Slade House by David Mitchell
Random House: 10/27/15
eBook review copy, 256 pages
Slade House by David Mitchell is a perfectly unnerving collection
of interconnected haunted stories featuring a brother/sister duo. I
highly recommend it.
The novel contains 5 chapters each of which are told from a different
characters point of view. The events in each chapter all occur nine
years apart and the action involves Slade House and the inhabitants, the
Grayers. Those who are invited to Slade House, and you must be invited
in order to find it, have to find and go down Slade Alley, a short,
narrow alley, and look for a small black iron door. Once you duck down
and go through that door you will be entering the impressive gardens of a
large house and you will meet the charming inhabitants.
Each chapter is a first person narrative set nine years in the future
from the last character. The first chapter is set in 1979 and the fifth
in 2015. The first chapter did an excellent job of capturing my
attention. The characters were finely drawn and believable. Even when I
began to suspect that all was not as it seemed, the reality of what
Slade House was and the proclivities of the inhabitants surprised me.

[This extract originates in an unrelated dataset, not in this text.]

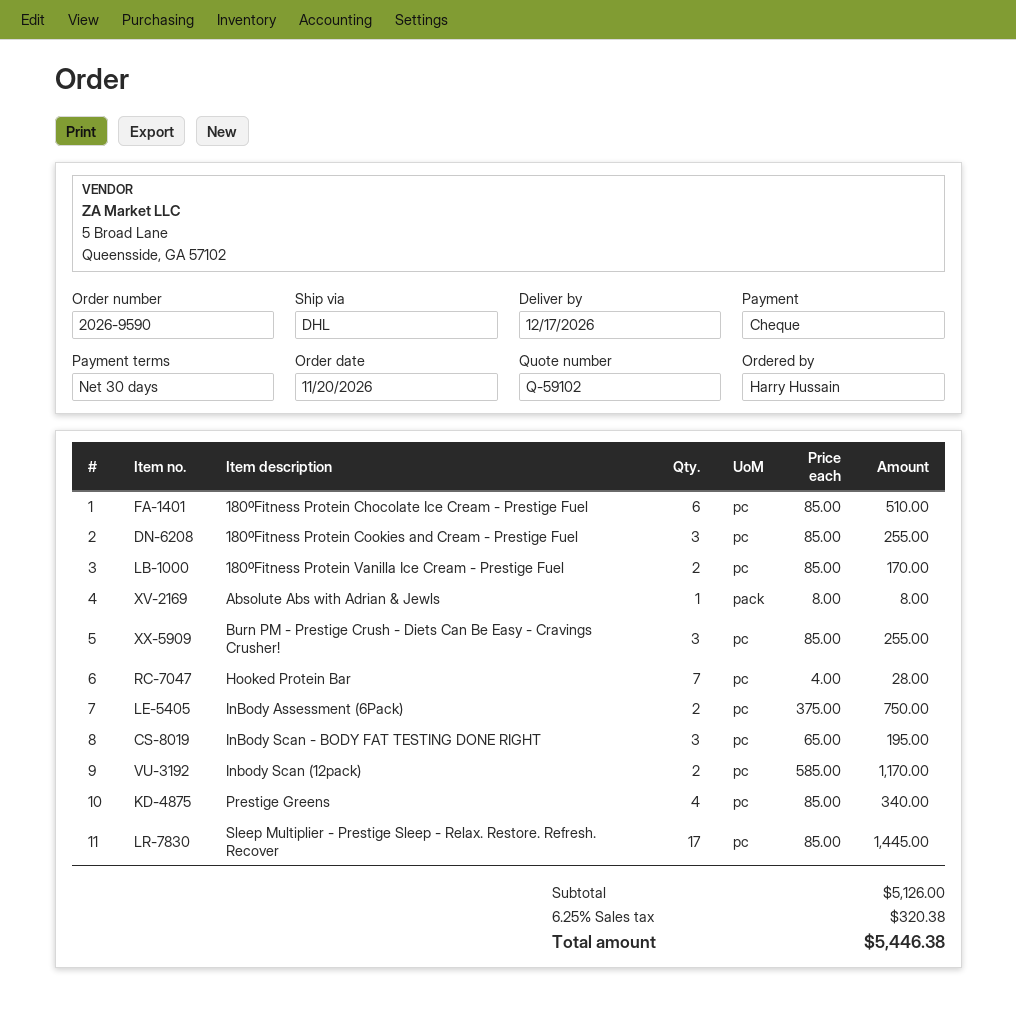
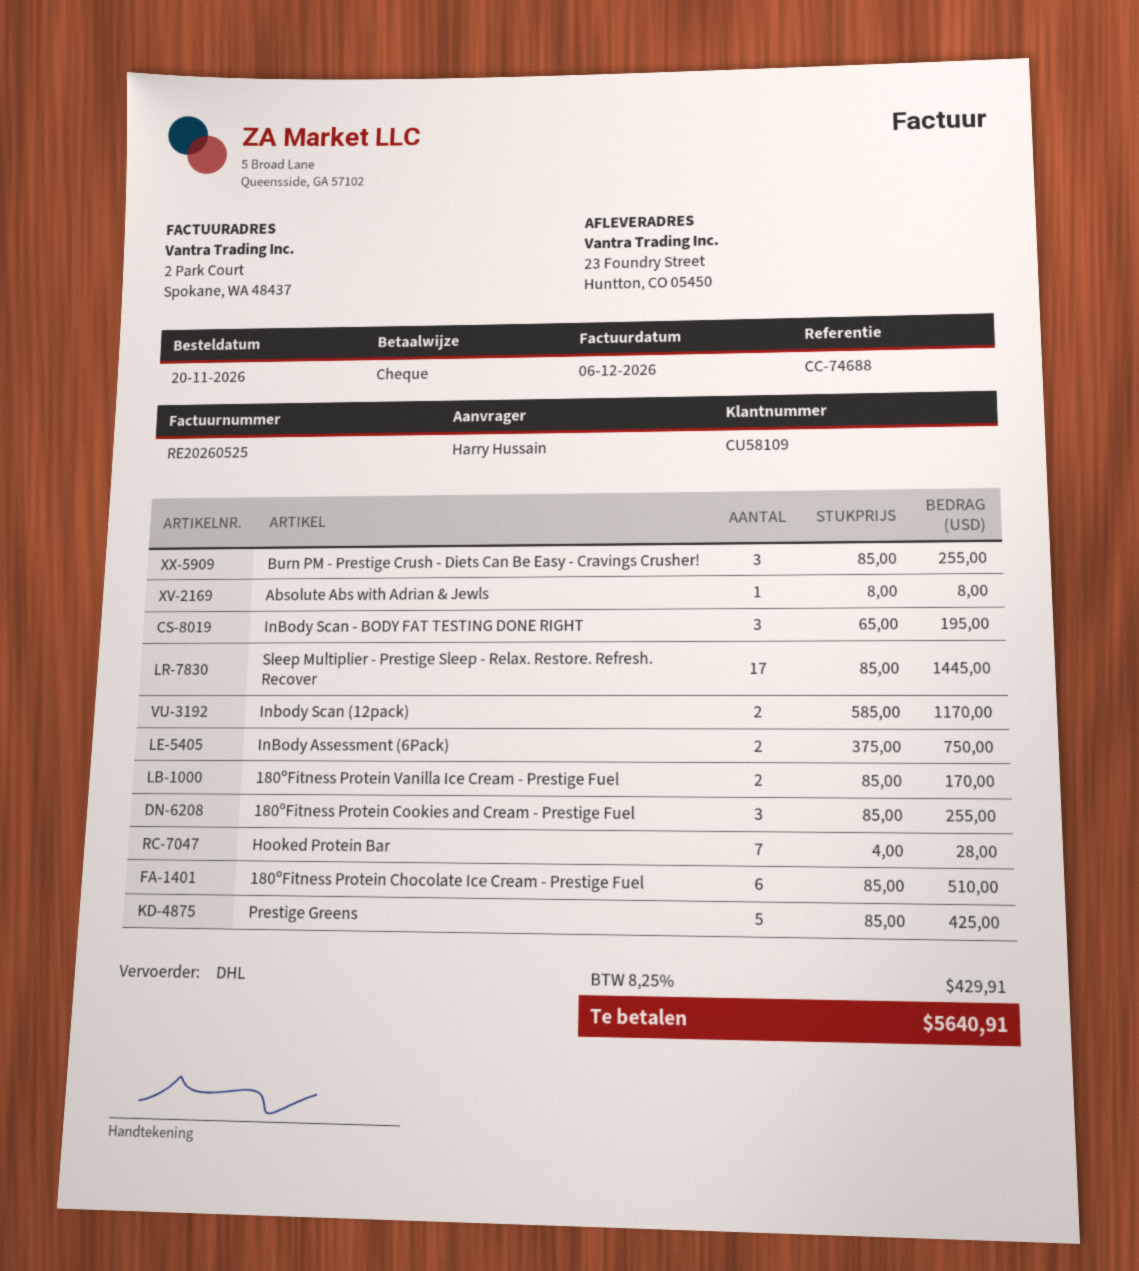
Prestige Greens: 4 x 85.00 = 340.00 -> 5 x 85.00 = 425.00
tax: 6.25% = 320.38 -> 8.25% = 429.91
total: 5446.38 -> 5640.91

This first chapter sets the tone for the whole novel.
Even though I was pretty sure something was going to happen after the
first chapter, the way it happens surprised me every time. The
characters are diverse and carefully developed. The writing is excellent
and helps create a visual image and emotional connection to each
character. I need to mention, again, that I was surprised each time
when something happened that I thought I knew might happen after reading
the first chapter.
It's probably best to read Slade House without too much
information on the actual plot. It held my rapt attention from beginning
to end, but it did seem like it could have used a few more stories.
Perhaps that feeling will be remedied by reading The Bone Clock. Apparently Slade House is a companion novel to The Bone Clock which, alas, is on my to-be-read list.